Several parties defend an increase in pensions. But the “battles that come from outside” require tight management of public finances.
From Chega to PCP, from PS to Livre, all these parties defend a increase in lower pensions. But the PSDB puts the brakes on these ideas.
In , Rui Afonso, Chega’s deputy, said that pensions are not going up because the Government wants increase yours tax revenue. “I don’t know what for.”
António Mendonça Mendes, PS deputy, claimed that “it made sense that there would have been a extraordinary increase of pensions since January 1st”.
“But the Government took a series of decisions, namely to lower the IRC at the expense of increasing pensions and, therefore, the Government needs to find mechanisms to compensate for the loss of family purchasing power”, commented the socialist.
On the Livre side, Jorge Pinto said that those who receive lower pensions are those who “should be more protected and should be more supported.
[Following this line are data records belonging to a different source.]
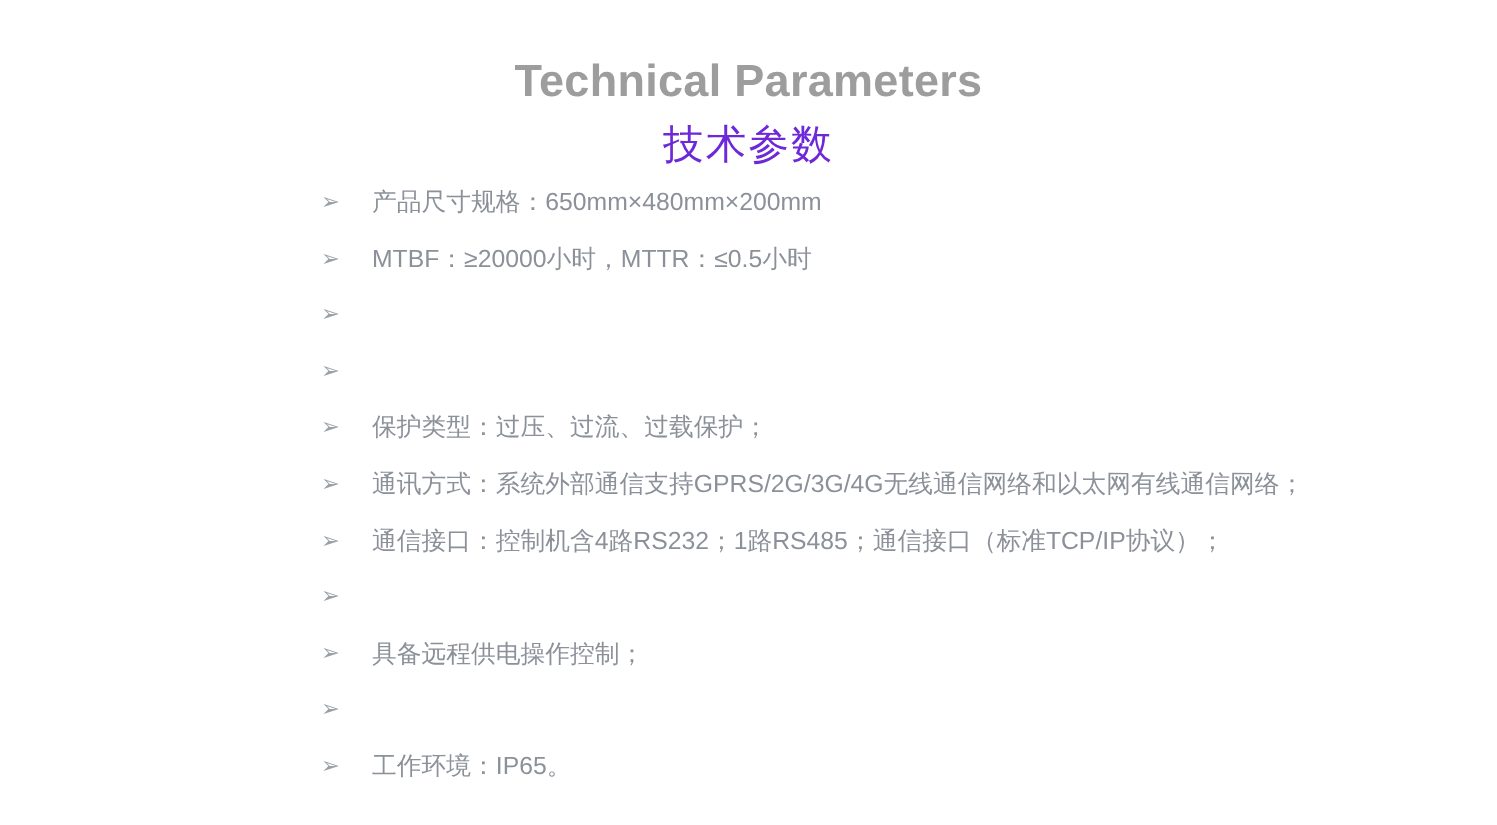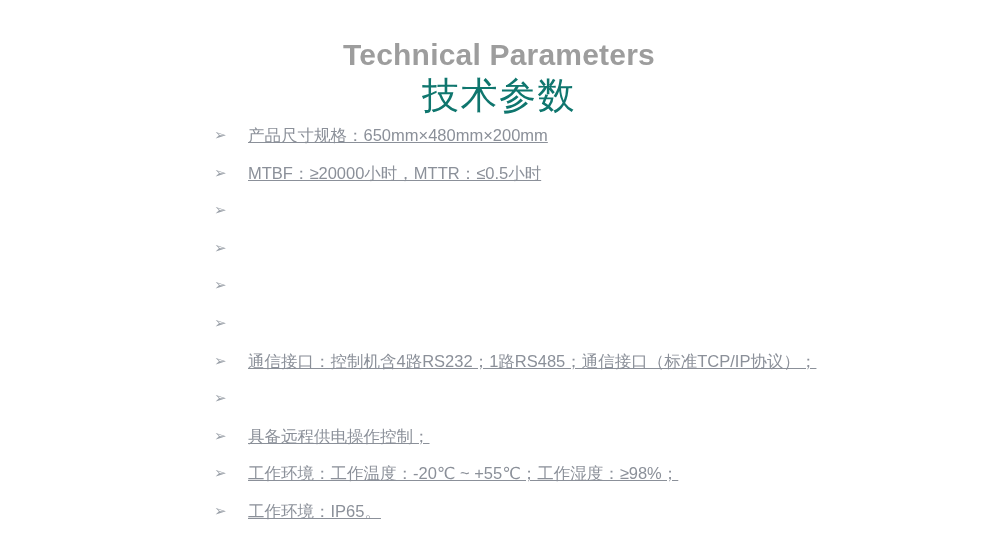--- a/index.html
+++ b/index.html
@@ -40,10 +40,10 @@
     white-space: nowrap;
   }
   .title-cn {
-    font-size: 37px;
+    font-size: 27px;
     font-weight: normal;
     line-height: 36px;
-    color: #0f766e;
+    color: #6d28d9;
     letter-spacing: 1.5px;
     white-space: nowrap;
     margin-top: 4px;

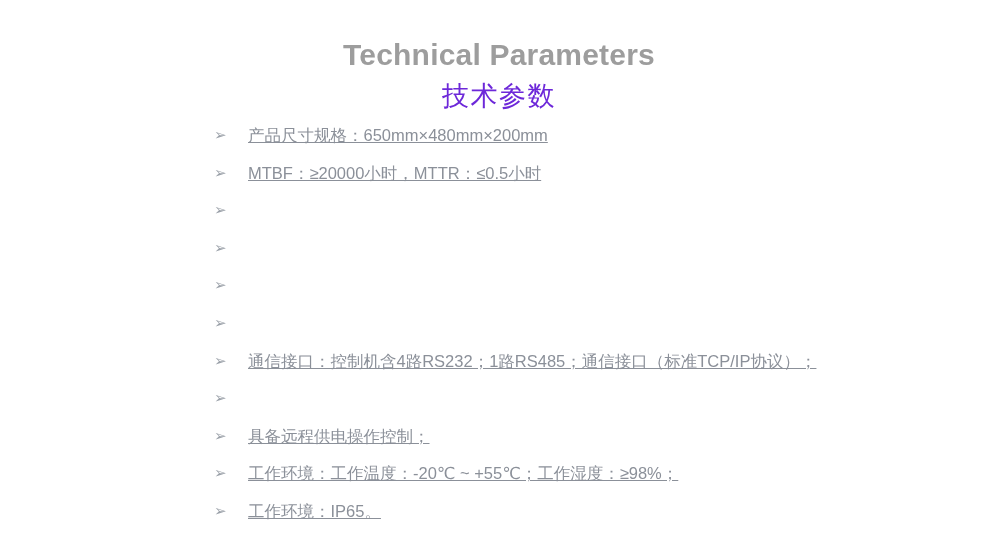--- a/index.html
+++ b/index.html
@@ -81,7 +81,6 @@
   .spec-text {
     display: inline-block;
     vertical-align: top;
-    text-decoration: underline;
   }
 </style>
 </head>

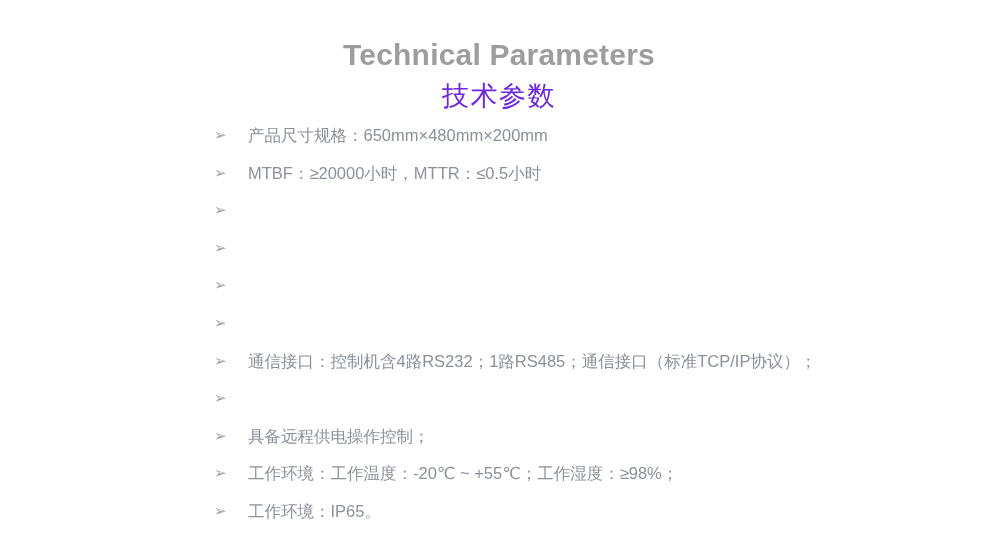--- a/index.html
+++ b/index.html
@@ -98,7 +98,7 @@
       <li class="spec-item"><span class="spec-bullet">➢</span><span class="spec-text">MTBF：≥20000小时，MTTR：≤0.5小时</span></li>
       <li class="spec-item"><span class="spec-bullet">➢</span></li>
       <li class="spec-item"><span class="spec-bullet">➢</span></li>
-      <li class="spec-item"><span class="spec-bullet">➢</span></li>
+      <li class="spec-item"><span class="spec-bullet">➢</span><span class="spec-text">保护类型：过压、过流、过载保护；</span></li>
       <li class="spec-item"><span class="spec-bullet">➢</span></li>
       <li class="spec-item"><span class="spec-bullet">➢</span><span class="spec-text">通信接口：控制机含4路RS232；1路RS485；通信接口（标准TCP/IP协议）；</span></li>
       <li class="spec-item"><span class="spec-bullet">➢</span></li>

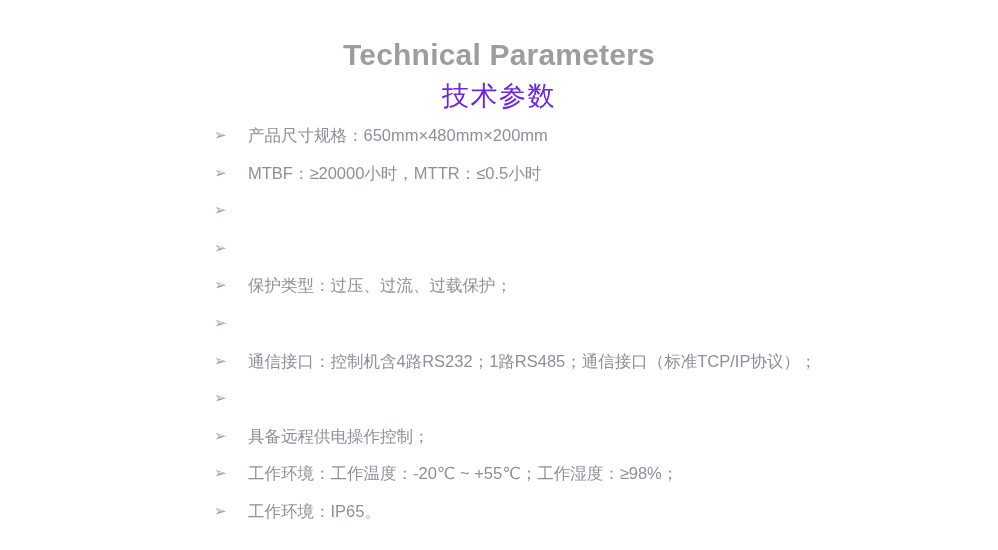--- a/index.html
+++ b/index.html
@@ -99,7 +99,7 @@
       <li class="spec-item"><span class="spec-bullet">➢</span></li>
       <li class="spec-item"><span class="spec-bullet">➢</span></li>
       <li class="spec-item"><span class="spec-bullet">➢</span><span class="spec-text">保护类型：过压、过流、过载保护；</span></li>
-      <li class="spec-item"><span class="spec-bullet">➢</span></li>
+      <li class="spec-item"><span class="spec-bullet">➢</span><span class="spec-text">通讯方式：系统外部通信支持GPRS/2G/3G/4G无线通信网络和以太网有线通信网络；</span></li>
       <li class="spec-item"><span class="spec-bullet">➢</span><span class="spec-text">通信接口：控制机含4路RS232；1路RS485；通信接口（标准TCP/IP协议）；</span></li>
       <li class="spec-item"><span class="spec-bullet">➢</span></li>
       <li class="spec-item"><span class="spec-bullet">➢</span><span class="spec-text">具备远程供电操作控制；</span></li>

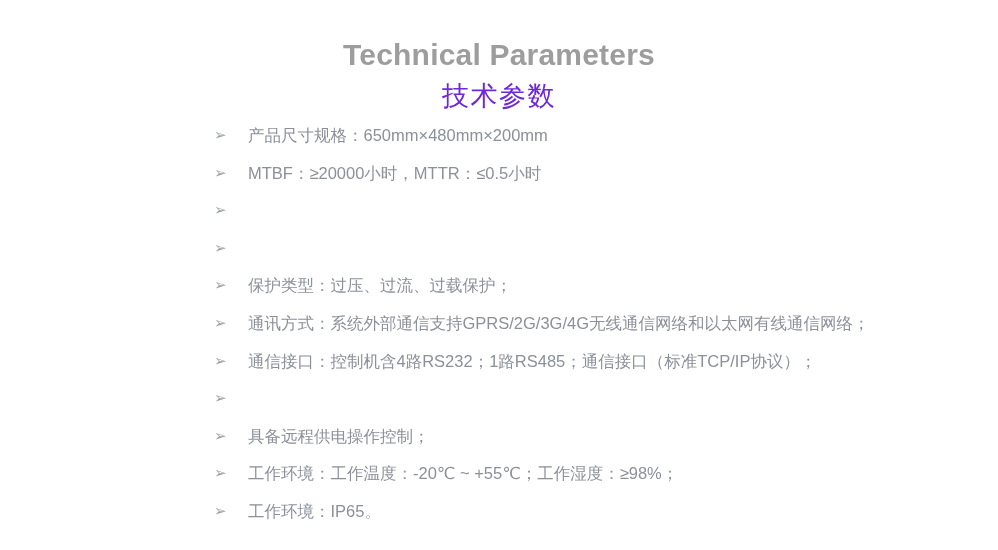--- a/index.html
+++ b/index.html
@@ -103,7 +103,7 @@
       <li class="spec-item"><span class="spec-bullet">➢</span><span class="spec-text">通信接口：控制机含4路RS232；1路RS485；通信接口（标准TCP/IP协议）；</span></li>
       <li class="spec-item"><span class="spec-bullet">➢</span></li>
       <li class="spec-item"><span class="spec-bullet">➢</span><span class="spec-text">具备远程供电操作控制；</span></li>
-      <li class="spec-item"><span class="spec-bullet">➢</span><span class="spec-text">工作环境：工作温度：-20℃ ~ +55℃；工作湿度：≥98%；</span></li>
+      <li class="spec-item"><span class="spec-bullet">➢</span></li>
       <li class="spec-item"><span class="spec-bullet">➢</span><span class="spec-text">工作环境：IP65。</span></li>
     </ul>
This is, of course, a structural issue, which must involve a response and a structural increase in these lower pensions”.
Alfredo Maia, PCP deputy, commented that the current budget allows increase all pensioners. The party has already presented a proposal: “An interim increase of at least 50 euros for all pensioners from July 1st.”
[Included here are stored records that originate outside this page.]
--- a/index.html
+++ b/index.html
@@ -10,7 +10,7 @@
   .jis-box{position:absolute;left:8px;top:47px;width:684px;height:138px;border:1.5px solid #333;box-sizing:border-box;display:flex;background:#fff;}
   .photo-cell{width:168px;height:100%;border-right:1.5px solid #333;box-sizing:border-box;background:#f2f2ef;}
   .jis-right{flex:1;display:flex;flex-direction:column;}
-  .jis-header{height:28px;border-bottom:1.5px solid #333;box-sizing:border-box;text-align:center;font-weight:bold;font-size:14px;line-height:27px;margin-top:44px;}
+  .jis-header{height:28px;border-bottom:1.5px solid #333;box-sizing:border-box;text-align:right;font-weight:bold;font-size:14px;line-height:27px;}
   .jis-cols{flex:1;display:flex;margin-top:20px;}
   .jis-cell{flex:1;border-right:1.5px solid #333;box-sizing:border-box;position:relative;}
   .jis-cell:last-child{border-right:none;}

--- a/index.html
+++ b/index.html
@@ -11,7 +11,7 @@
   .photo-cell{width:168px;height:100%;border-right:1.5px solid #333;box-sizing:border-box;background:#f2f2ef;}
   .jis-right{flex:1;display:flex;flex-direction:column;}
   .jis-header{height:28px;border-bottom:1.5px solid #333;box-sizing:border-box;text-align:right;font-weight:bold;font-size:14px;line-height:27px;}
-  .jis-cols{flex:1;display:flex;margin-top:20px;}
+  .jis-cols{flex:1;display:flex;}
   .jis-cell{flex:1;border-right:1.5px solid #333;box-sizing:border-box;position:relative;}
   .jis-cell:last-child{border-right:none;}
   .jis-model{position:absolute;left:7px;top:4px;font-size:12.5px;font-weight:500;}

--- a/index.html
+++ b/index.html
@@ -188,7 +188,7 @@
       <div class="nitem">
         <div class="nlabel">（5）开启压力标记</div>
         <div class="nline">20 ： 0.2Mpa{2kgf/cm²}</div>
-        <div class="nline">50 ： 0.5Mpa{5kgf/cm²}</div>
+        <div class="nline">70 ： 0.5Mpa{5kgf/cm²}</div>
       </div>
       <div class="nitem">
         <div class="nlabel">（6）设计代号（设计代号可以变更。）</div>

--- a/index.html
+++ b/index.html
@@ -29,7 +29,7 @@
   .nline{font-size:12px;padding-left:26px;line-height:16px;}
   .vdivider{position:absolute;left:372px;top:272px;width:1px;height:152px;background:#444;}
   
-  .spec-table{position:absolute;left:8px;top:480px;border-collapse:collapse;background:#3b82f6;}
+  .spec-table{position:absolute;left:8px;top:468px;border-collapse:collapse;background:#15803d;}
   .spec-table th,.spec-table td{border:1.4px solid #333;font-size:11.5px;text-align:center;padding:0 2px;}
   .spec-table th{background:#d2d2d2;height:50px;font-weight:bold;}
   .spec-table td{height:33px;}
But the PSD puts a brake these intentions. Hugo Carneiro highlighted external factors: “We have been facing, since the beginning of the year, several battles that come from outsidewhich we have to deal with. One of them was the storm train. Parallel to this, we have this war in Iran, which is in a state that is not understood very well.”
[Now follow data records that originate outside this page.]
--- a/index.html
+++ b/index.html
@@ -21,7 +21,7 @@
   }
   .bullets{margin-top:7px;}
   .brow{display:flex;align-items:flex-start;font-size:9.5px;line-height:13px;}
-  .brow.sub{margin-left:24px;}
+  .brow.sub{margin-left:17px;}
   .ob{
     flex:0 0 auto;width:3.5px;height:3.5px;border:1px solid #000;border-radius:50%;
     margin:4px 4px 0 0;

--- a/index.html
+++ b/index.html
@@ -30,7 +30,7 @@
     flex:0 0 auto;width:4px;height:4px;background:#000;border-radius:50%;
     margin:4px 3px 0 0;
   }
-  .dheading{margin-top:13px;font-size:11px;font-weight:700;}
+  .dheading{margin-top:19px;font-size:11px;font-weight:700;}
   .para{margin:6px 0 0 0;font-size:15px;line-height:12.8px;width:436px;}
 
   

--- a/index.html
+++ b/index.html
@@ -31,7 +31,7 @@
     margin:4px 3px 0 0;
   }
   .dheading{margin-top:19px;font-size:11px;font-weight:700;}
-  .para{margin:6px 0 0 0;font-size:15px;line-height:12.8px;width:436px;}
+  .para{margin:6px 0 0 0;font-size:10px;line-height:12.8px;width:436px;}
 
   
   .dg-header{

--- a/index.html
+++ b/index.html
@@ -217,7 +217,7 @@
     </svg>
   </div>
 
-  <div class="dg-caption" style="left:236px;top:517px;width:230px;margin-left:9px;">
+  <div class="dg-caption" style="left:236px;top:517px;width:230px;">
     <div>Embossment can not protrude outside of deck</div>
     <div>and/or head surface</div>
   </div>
“And therefore we have to manage public finances. How can we blindly decide that we are going to increase anything and everything, as if there is a money helicopter that doesn’t exist? Creating people’s expectations and then demanding it later?”, asked the deputy.
The president of the Association of Retirees, Pensioners and Retirees, Maria do Rosário Gama, has already asked the Minister of Labor for a hearing.